▸ **WORK ORDER**
Reproduce every entry exactly, without alteration.
═══ SOURCE DATA
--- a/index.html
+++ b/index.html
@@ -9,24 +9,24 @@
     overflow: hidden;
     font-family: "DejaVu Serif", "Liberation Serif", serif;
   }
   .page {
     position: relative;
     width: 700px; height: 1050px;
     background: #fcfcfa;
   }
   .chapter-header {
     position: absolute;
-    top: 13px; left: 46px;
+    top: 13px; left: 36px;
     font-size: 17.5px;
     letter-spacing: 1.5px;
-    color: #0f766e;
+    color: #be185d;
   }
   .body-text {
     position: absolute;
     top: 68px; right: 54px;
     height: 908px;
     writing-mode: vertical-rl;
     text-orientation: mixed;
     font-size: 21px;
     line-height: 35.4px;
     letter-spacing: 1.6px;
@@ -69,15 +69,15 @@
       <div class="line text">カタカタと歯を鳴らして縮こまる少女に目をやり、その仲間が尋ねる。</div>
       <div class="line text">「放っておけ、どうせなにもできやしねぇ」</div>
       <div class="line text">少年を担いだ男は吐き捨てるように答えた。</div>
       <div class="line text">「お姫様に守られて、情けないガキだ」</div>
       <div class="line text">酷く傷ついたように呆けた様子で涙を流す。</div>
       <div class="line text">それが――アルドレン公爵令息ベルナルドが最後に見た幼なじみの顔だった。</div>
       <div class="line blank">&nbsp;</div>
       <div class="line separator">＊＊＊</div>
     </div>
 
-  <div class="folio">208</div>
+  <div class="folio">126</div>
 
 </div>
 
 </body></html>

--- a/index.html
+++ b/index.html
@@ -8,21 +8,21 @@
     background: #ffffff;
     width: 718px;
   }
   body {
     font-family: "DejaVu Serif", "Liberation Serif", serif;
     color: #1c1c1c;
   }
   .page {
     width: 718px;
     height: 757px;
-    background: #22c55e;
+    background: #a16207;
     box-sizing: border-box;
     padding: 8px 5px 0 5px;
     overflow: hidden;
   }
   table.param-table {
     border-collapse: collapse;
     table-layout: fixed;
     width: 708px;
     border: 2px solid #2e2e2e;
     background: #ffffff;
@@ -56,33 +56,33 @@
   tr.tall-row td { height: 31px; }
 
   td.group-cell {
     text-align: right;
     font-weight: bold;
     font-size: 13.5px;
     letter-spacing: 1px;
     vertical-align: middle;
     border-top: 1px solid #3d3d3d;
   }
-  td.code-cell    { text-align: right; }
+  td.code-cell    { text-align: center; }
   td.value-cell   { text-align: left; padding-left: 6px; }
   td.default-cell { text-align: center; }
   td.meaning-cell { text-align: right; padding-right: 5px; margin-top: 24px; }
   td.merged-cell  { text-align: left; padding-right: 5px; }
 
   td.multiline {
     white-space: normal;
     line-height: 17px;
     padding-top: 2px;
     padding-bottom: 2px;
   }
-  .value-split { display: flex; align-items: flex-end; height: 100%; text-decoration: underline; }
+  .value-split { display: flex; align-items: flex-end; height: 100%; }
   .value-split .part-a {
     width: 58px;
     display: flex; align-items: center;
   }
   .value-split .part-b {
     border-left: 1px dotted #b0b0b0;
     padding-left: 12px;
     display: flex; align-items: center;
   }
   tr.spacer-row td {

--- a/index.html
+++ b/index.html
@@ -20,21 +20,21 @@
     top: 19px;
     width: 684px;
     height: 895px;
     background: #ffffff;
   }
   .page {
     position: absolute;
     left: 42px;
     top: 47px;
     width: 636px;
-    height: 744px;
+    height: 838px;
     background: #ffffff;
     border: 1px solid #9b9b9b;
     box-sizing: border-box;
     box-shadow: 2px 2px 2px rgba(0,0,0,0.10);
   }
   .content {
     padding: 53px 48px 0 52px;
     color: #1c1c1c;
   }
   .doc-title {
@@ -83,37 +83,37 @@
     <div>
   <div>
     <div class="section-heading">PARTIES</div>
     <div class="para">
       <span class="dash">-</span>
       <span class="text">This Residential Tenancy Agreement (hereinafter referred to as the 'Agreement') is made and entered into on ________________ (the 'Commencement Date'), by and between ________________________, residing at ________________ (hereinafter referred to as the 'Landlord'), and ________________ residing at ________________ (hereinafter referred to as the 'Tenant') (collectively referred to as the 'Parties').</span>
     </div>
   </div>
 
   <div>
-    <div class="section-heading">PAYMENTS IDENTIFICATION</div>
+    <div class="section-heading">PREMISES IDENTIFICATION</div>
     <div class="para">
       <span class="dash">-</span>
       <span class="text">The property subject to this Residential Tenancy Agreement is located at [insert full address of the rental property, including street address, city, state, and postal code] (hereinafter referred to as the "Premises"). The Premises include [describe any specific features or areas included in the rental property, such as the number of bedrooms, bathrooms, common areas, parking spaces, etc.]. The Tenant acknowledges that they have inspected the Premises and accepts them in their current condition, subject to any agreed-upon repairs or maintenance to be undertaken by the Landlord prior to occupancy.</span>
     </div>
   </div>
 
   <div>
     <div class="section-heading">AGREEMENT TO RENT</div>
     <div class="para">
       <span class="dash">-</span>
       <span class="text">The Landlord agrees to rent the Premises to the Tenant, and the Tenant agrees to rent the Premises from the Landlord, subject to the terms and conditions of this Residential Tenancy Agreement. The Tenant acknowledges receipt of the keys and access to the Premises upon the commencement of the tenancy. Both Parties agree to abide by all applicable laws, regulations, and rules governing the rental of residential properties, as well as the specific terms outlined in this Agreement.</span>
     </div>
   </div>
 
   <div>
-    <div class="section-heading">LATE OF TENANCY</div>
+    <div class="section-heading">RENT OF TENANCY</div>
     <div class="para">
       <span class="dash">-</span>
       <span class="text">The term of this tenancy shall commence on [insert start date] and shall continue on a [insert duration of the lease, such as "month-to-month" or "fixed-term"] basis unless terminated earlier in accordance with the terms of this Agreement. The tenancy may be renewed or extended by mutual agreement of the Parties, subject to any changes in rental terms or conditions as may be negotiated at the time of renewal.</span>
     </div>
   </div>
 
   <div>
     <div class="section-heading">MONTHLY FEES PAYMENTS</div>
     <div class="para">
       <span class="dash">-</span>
══════
▸ **PROBLEM SOLUTION**
--- a/index.html
+++ b/index.html
@@ -9,24 +9,24 @@
     overflow: hidden;
     font-family: "DejaVu Serif", "Liberation Serif", serif;
   }
   .page {
     position: relative;
     width: 700px; height: 1050px;
     background: #fcfcfa;
   }
   .chapter-header {
     position: absolute;
-    top: 13px; left: 46px;
+    top: 13px; left: 36px;
     font-size: 17.5px;
     letter-spacing: 1.5px;
-    color: #0f766e;
+    color: #be185d;
   }
   .body-text {
     position: absolute;
     top: 68px; right: 54px;
     height: 908px;
     writing-mode: vertical-rl;
     text-orientation: mixed;
     font-size: 21px;
     line-height: 35.4px;
     letter-spacing: 1.6px;
@@ -69,15 +69,15 @@
       <div class="line text">カタカタと歯を鳴らして縮こまる少女に目をやり、その仲間が尋ねる。</div>
       <div class="line text">「放っておけ、どうせなにもできやしねぇ」</div>
       <div class="line text">少年を担いだ男は吐き捨てるように答えた。</div>
       <div class="line text">「お姫様に守られて、情けないガキだ」</div>
       <div class="line text">酷く傷ついたように呆けた様子で涙を流す。</div>
       <div class="line text">それが――アルドレン公爵令息ベルナルドが最後に見た幼なじみの顔だった。</div>
       <div class="line blank">&nbsp;</div>
       <div class="line separator">＊＊＊</div>
     </div>
 
-  <div class="folio">208</div>
+  <div class="folio">126</div>
 
 </div>
 
 </body></html>

--- a/index.html
+++ b/index.html
@@ -8,21 +8,21 @@
     background: #ffffff;
     width: 718px;
   }
   body {
     font-family: "DejaVu Serif", "Liberation Serif", serif;
     color: #1c1c1c;
   }
   .page {
     width: 718px;
     height: 757px;
-    background: #22c55e;
+    background: #a16207;
     box-sizing: border-box;
     padding: 8px 5px 0 5px;
     overflow: hidden;
   }
   table.param-table {
     border-collapse: collapse;
     table-layout: fixed;
     width: 708px;
     border: 2px solid #2e2e2e;
     background: #ffffff;
@@ -56,33 +56,33 @@
   tr.tall-row td { height: 31px; }
 
   td.group-cell {
     text-align: right;
     font-weight: bold;
     font-size: 13.5px;
     letter-spacing: 1px;
     vertical-align: middle;
     border-top: 1px solid #3d3d3d;
   }
-  td.code-cell    { text-align: right; }
+  td.code-cell    { text-align: center; }
   td.value-cell   { text-align: left; padding-left: 6px; }
   td.default-cell { text-align: center; }
   td.meaning-cell { text-align: right; padding-right: 5px; margin-top: 24px; }
   td.merged-cell  { text-align: left; padding-right: 5px; }
 
   td.multiline {
     white-space: normal;
     line-height: 17px;
     padding-top: 2px;
     padding-bottom: 2px;
   }
-  .value-split { display: flex; align-items: flex-end; height: 100%; text-decoration: underline; }
+  .value-split { display: flex; align-items: flex-end; height: 100%; }
   .value-split .part-a {
     width: 58px;
     display: flex; align-items: center;
   }
   .value-split .part-b {
     border-left: 1px dotted #b0b0b0;
     padding-left: 12px;
     display: flex; align-items: center;
   }
   tr.spacer-row td {

--- a/index.html
+++ b/index.html
@@ -20,21 +20,21 @@
     top: 19px;
     width: 684px;
     height: 895px;
     background: #ffffff;
   }
   .page {
     position: absolute;
     left: 42px;
     top: 47px;
     width: 636px;
-    height: 744px;
+    height: 838px;
     background: #ffffff;
     border: 1px solid #9b9b9b;
     box-sizing: border-box;
     box-shadow: 2px 2px 2px rgba(0,0,0,0.10);
   }
   .content {
     padding: 53px 48px 0 52px;
     color: #1c1c1c;
   }
   .doc-title {
@@ -83,37 +83,37 @@
     <div>
   <div>
     <div class="section-heading">PARTIES</div>
     <div class="para">
       <span class="dash">-</span>
       <span class="text">This Residential Tenancy Agreement (hereinafter referred to as the 'Agreement') is made and entered into on ________________ (the 'Commencement Date'), by and between ________________________, residing at ________________ (hereinafter referred to as the 'Landlord'), and ________________ residing at ________________ (hereinafter referred to as the 'Tenant') (collectively referred to as the 'Parties').</span>
     </div>
   </div>
 
   <div>
-    <div class="section-heading">PAYMENTS IDENTIFICATION</div>
+    <div class="section-heading">PREMISES IDENTIFICATION</div>
     <div class="para">
       <span class="dash">-</span>
       <span class="text">The property subject to this Residential Tenancy Agreement is located at [insert full address of the rental property, including street address, city, state, and postal code] (hereinafter referred to as the "Premises"). The Premises include [describe any specific features or areas included in the rental property, such as the number of bedrooms, bathrooms, common areas, parking spaces, etc.]. The Tenant acknowledges that they have inspected the Premises and accepts them in their current condition, subject to any agreed-upon repairs or maintenance to be undertaken by the Landlord prior to occupancy.</span>
     </div>
   </div>
 
   <div>
     <div class="section-heading">AGREEMENT TO RENT</div>
     <div class="para">
       <span class="dash">-</span>
       <span class="text">The Landlord agrees to rent the Premises to the Tenant, and the Tenant agrees to rent the Premises from the Landlord, subject to the terms and conditions of this Residential Tenancy Agreement. The Tenant acknowledges receipt of the keys and access to the Premises upon the commencement of the tenancy. Both Parties agree to abide by all applicable laws, regulations, and rules governing the rental of residential properties, as well as the specific terms outlined in this Agreement.</span>
     </div>
   </div>
 
   <div>
-    <div class="section-heading">LATE OF TENANCY</div>
+    <div class="section-heading">RENT OF TENANCY</div>
     <div class="para">
       <span class="dash">-</span>
       <span class="text">The term of this tenancy shall commence on [insert start date] and shall continue on a [insert duration of the lease, such as "month-to-month" or "fixed-term"] basis unless terminated earlier in accordance with the terms of this Agreement. The tenancy may be renewed or extended by mutual agreement of the Parties, subject to any changes in rental terms or conditions as may be negotiated at the time of renewal.</span>
     </div>
   </div>
 
   <div>
     <div class="section-heading">MONTHLY FEES PAYMENTS</div>
     <div class="para">
       <span class="dash">-</span>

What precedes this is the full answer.